Hey SIS, would you happen to have a source for this? Not trying to call you. Just genuinely interested as I own real-estate in a Canadian city (I live in it) and data like this would help put my mind at ease.

This CBC article says that :

"Just how pervasive foreign ownership of Canadian real estate is, however, is hard to establish since neither the government nor the real estate industry collects official data on the subject and buyers often use local proxies. Informal polls of realtors in Metro Vancouver and the Greater Toronto Area by industry associations and the media have reported figures as varied as 3.5 per cent and 20 per cent for the percentage of housing sales that involve buyers from outside Canada"

But they don't say much about whether the foreigners use financing or all cash.

Realtor.org has a report that discusses foreign buyers of US property. FOr 12 months ending March '12 there was $82B in real estate bought by foreigners out of $928B


edit : Also note that Canadians were the #1 foreign buyer of US properties. China #2 and Mexico #3.

SinglePapa said:   so the reason Norway is #2 in the world in gun ownership (an objective figure) is because it is #1 in citizens' (stated) satisfaction??
JTausTX said:   SinglePapa said:   funny about Norway. just to show that all those #1surveys and all of this topic is total bs

What do you mean? Aside from the winters, Norway is awesome. Everyone is rich, well-educated, has free healthcare, tons of time off, and they live in one of the safest and most beautiful places in the world.

Personally I'd prefer Sweden or Germany, but Norway is great.


What exactly are you implying? Gun ownership is very high in Norway primarily because of the many hunters and sportsmen who live there. Handguns are comparatively rare, and firearms are heavily regulated. It is very very difficult to obtain a license to own a weapon strictly for self-defense, and their law requires at least a critical piece of the weapon to be securely stored in the home when not in use.

i hope no one confuses "the crossing" treatment with "everyday" treatment, cause they are (in fact) NEGATIVELY corelated

ZenNUTS said:   I used to go across the boarder every other weekend and the only two times I got harassed was by the Canadians.

That's because the Canadians have zero tolerance for bad spellers.

gradsaver said:   I American and I live in Canada.
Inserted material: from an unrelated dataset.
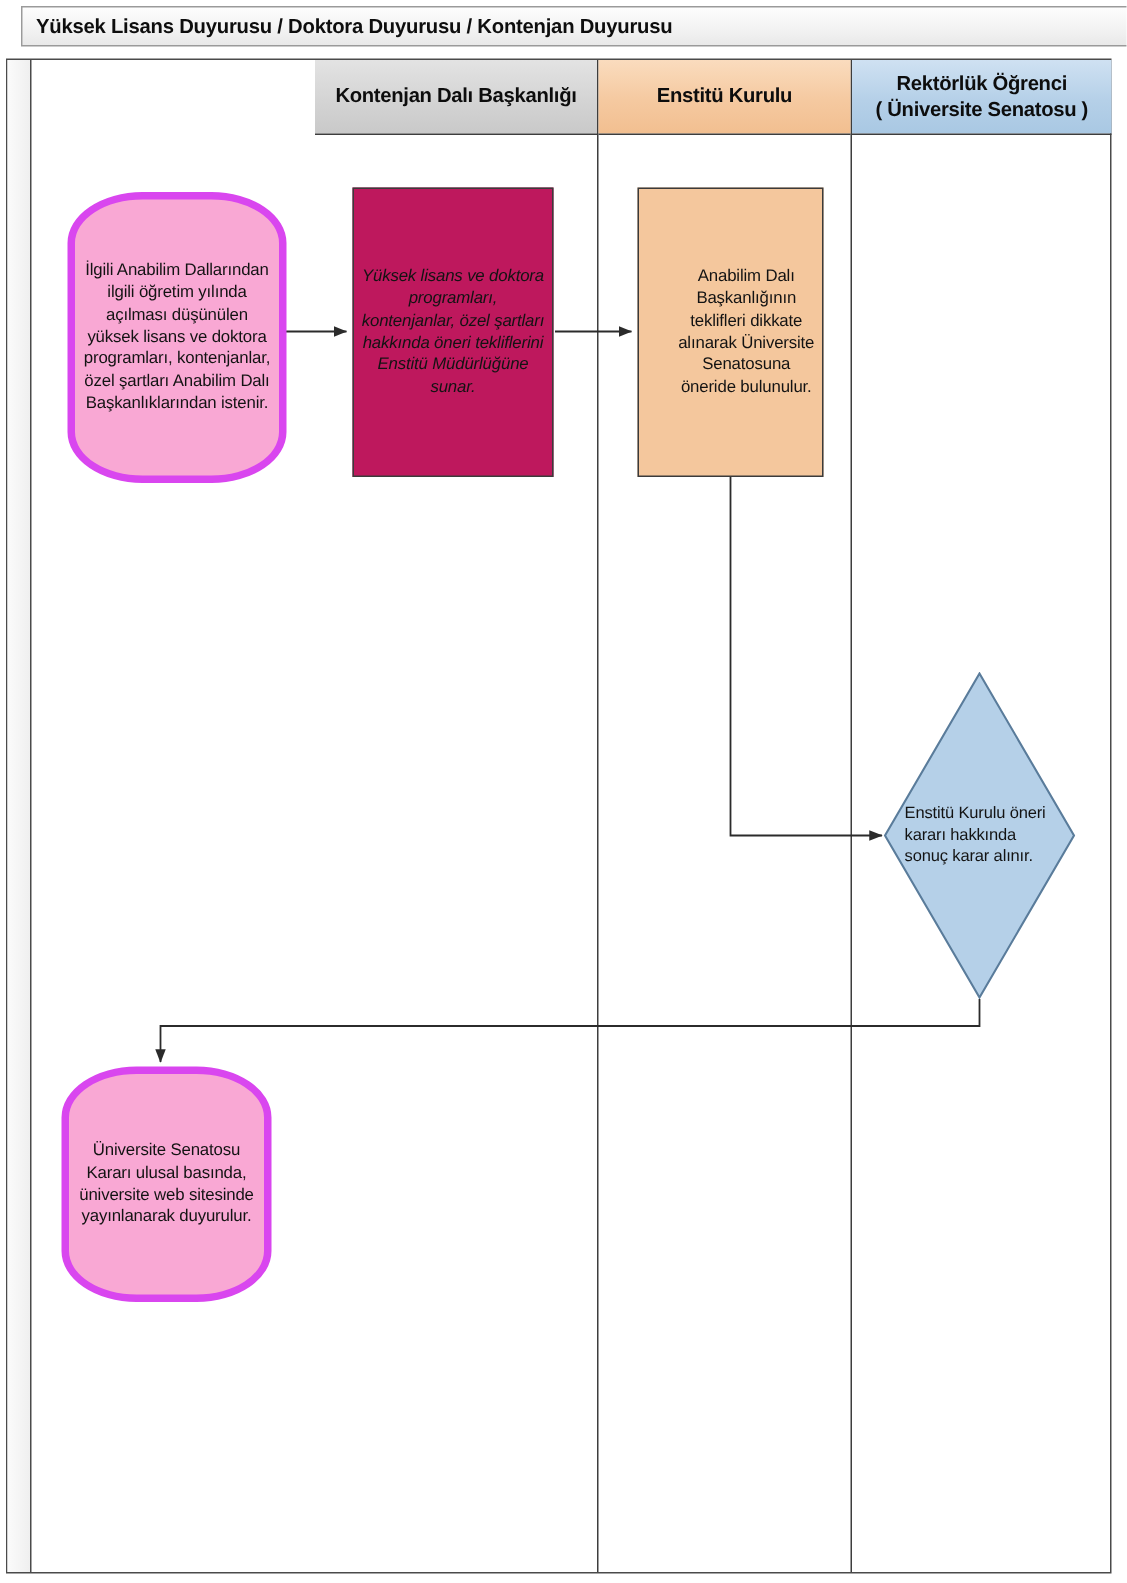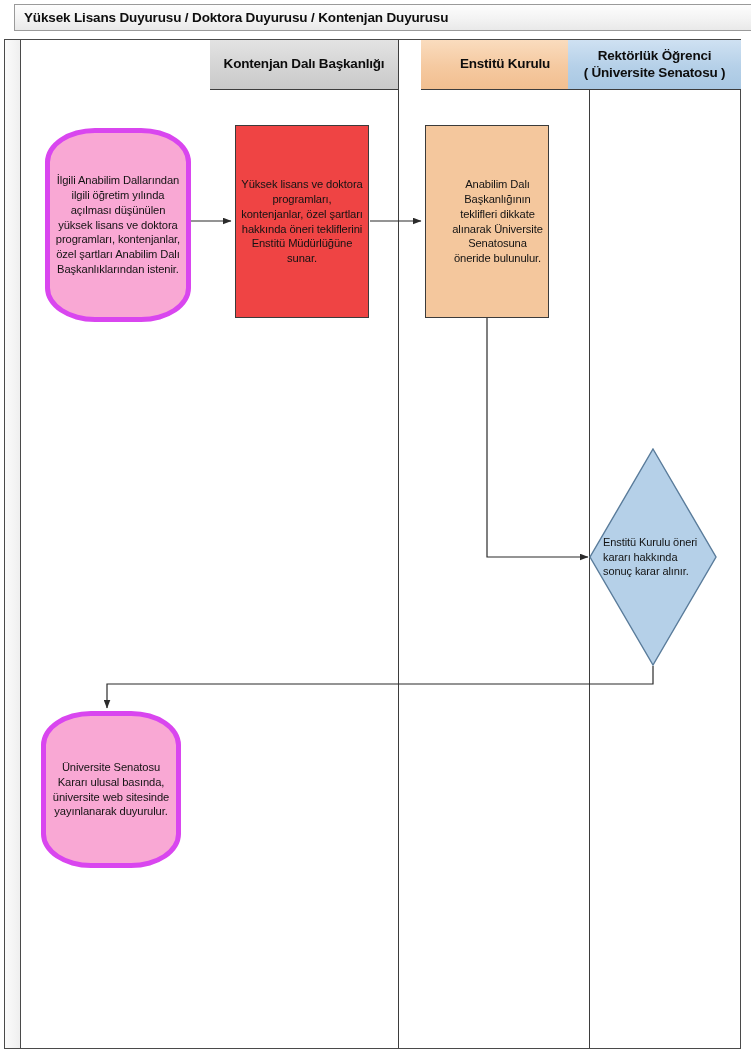"Enstitü Kurulu" div.lane-col { left: 416px -> 394px }
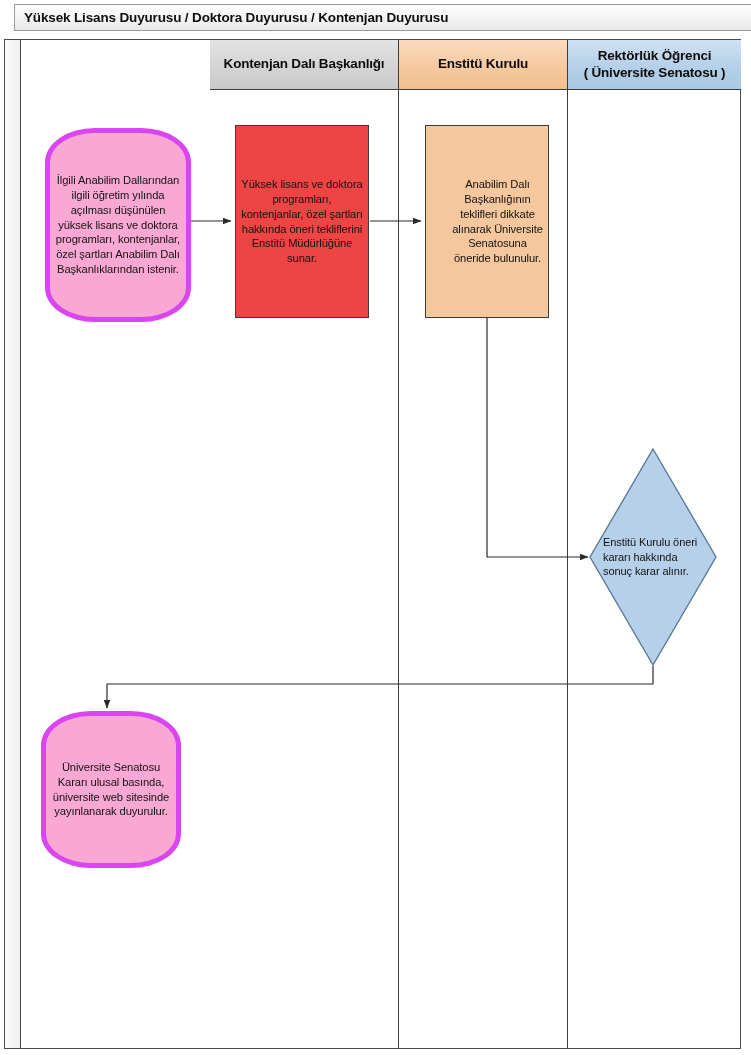"Yüksek lisans ve doktora programları," .shape-process { background: #ef4444 -> #be185d; font-style: none -> italic }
I have a great life. I take advantage of deals on both sides of the border. I can go home without flying over an ocean. I have free health care and almost free tuition. It is currently 3 degrees outside, but I don't need a car and I can get to most places underground.

Couldn't tell that you were a native english speaker. Born or migrated US citizen?

BenH said:   ZenNUTS said:   I used to go across the boarder every other weekend and the only two times I got harassed was by the Canadians.

That's because the Canadians have zero tolerance for bad spellers.
eH?

Another thing that Canada beats US in hands down, NO CASH JOBS. If you dont have a SIN (Canadian version of SSN), you will not get a job. There are some exceptions but much lower than US.